Lorne’s Doug Sterling has witnessed many fires in Lorne during his 100 years of living in the town, but the Ash Wednesday blazes are the worst in his memory.

Mr Sterling assisted 77-year old Frank Watson to defend his Deans Marsh Road home in Lorne by bucketing water from a neighbouring tank, saving the home from being one of the more than 50 homes destroyed cross the Lorne region on February 16, 1983.

“He was a Rat of Tobruk and had poor eyesight… so I thought the least I could do was help him out,” Mr Sterling recalled.

“We’d slosh the water on the fence and the house, and then we’d lay down on the lawn and there’s fresh air that far (measures 3-4 inches) off the grass, and we’d lay there and get our lungs full of fresh air and then up we’d get and slosh the water.

“One of the biggest reasons why houses caught alight is the window sills and the door sills, hot ash would get in there… it would be fanned with the hot air and up the whole thing would go.

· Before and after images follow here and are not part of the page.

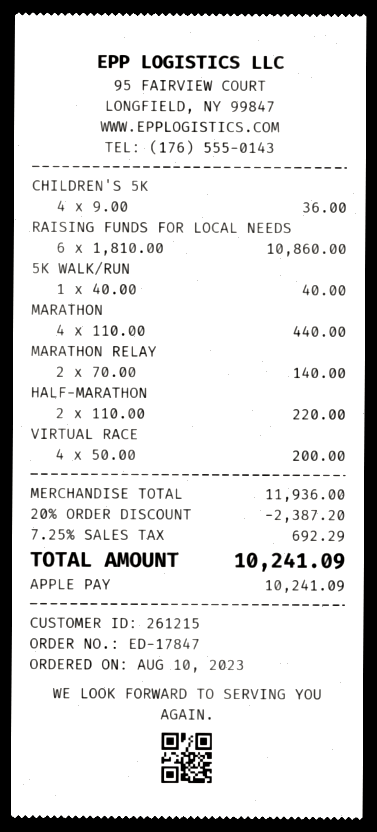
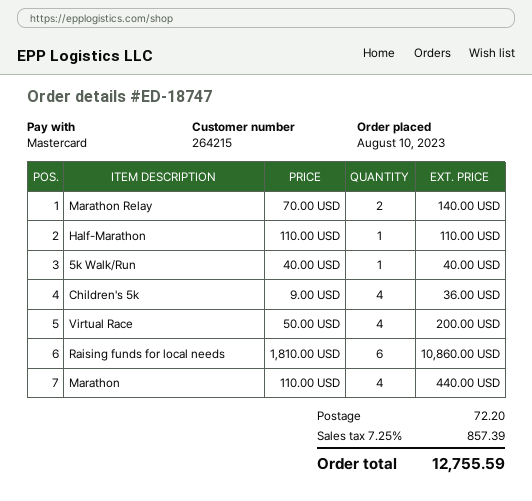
order number: ED-17847 -> ED-18747
customer number: 261215 -> 264215
payment method: Apple Pay -> Mastercard
HALF-MARATHON: 2 x 110.00 = 220.00 -> 1 x 110.00 = 110.00
discount: 20% = 2387.20 -> none
shipping: none -> 72.20
tax: 7.25% = 692.29 -> 7.25% = 857.39
total: 10241.09 -> 12755.59

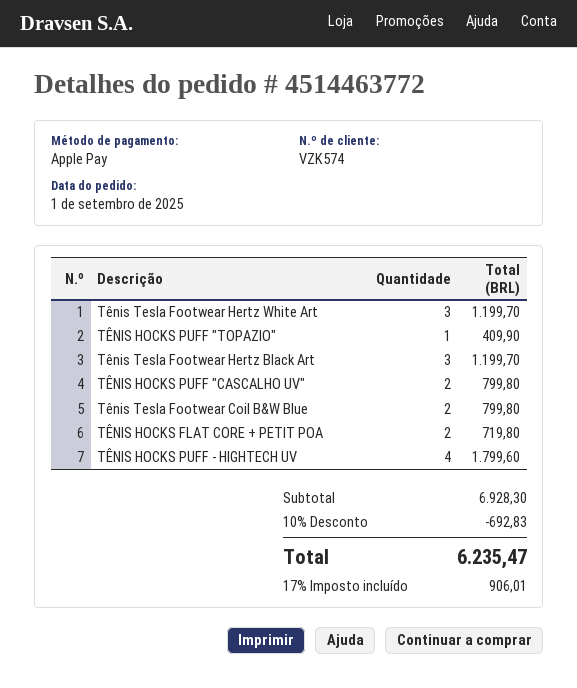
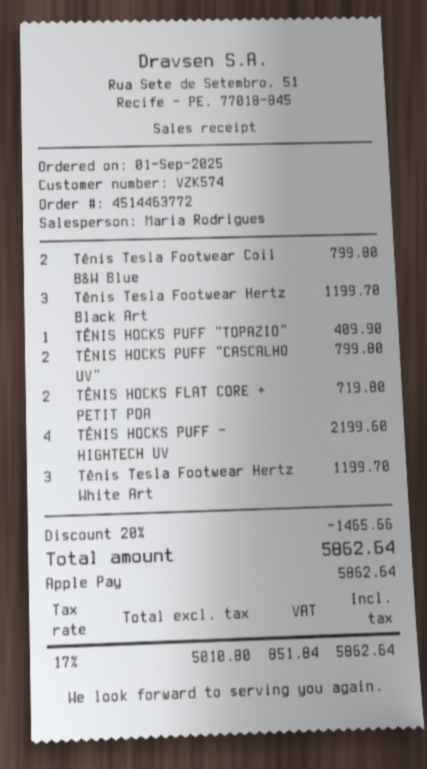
TÊNIS HOCKS PUFF - HIGHTECH UV: 4 for 1799.60 -> 4 for 2199.60
discount: 10% = 692.83 -> 20% = 1465.66
tax: 17% = 906.01 -> 17% = 851.84
total: 6235.47 -> 5862.64

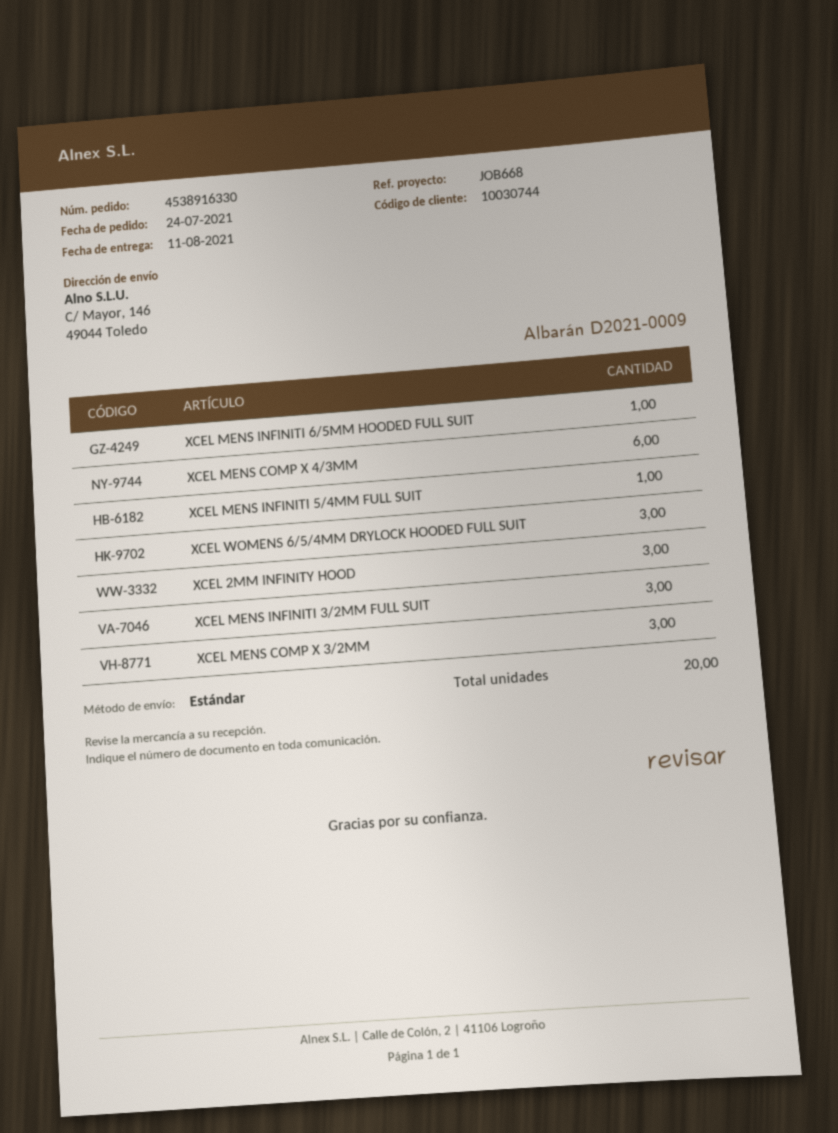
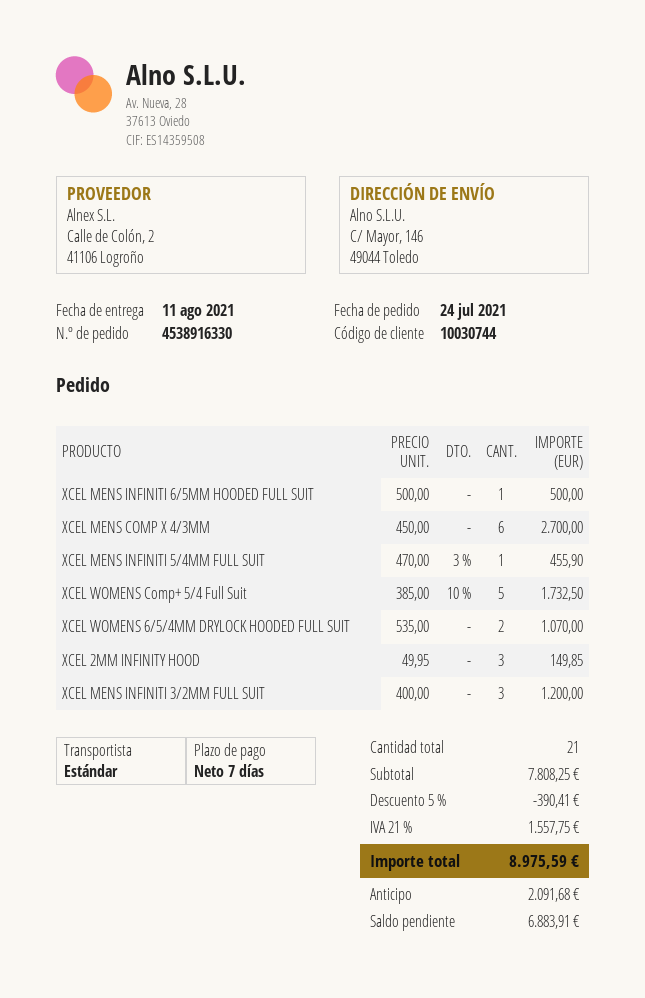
XCEL WOMENS 6/5/4MM DRYLOCK HOODED FULL SUIT: 3 -> 2
XCEL MENS COMP X 3/2MM: 3 -> none
XCEL WOMENS Comp+ 5/4 Full Suit: none -> 5
total quantity: 20 -> 21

“If you had a cup full of water, you could just stop it and you could save the house like that, it was as simple as that.

“We did that for about half an hour or more until the front had gone through.”

Remembering the experience as terrifying, he said the firefront was “like all hell broke loose” and that unoccupied homes nearby were “blowing up”.

“You could hear the big gas bottles blowing the top right off, like a big blowout roaring like mad, the noise was terrific,” he said.

Mr Sterling estimated the fire took 20 minutes to reach Lorne from its Deans Marsh ignition point, with a “howling northerly behind it,” and thanks to a wind change, the town was saved.

“It was just that (southerly) wind change that saved Lorne, because if it had kept the northerly, they would have had two fronts happening at once.”

During 1983, Victoria was in severe drought and Mr Sterling recalled the bush “crackling under your feet”.

“It was so dry and just ready for an explosion… and of course they had water shortages,” he said.

Mr Sterling believes Lorne is better equipped for fire thanks to reservoirs around town that firefighters can use in an emergency.

“Now it’s still dry, but we’ve had the moisture in the ground from the rains that we’ve had and the long winter.

“That’s not to say we couldn’t get a fire under the right conditions, because it could dry out immediately with a stinking hot northerly.”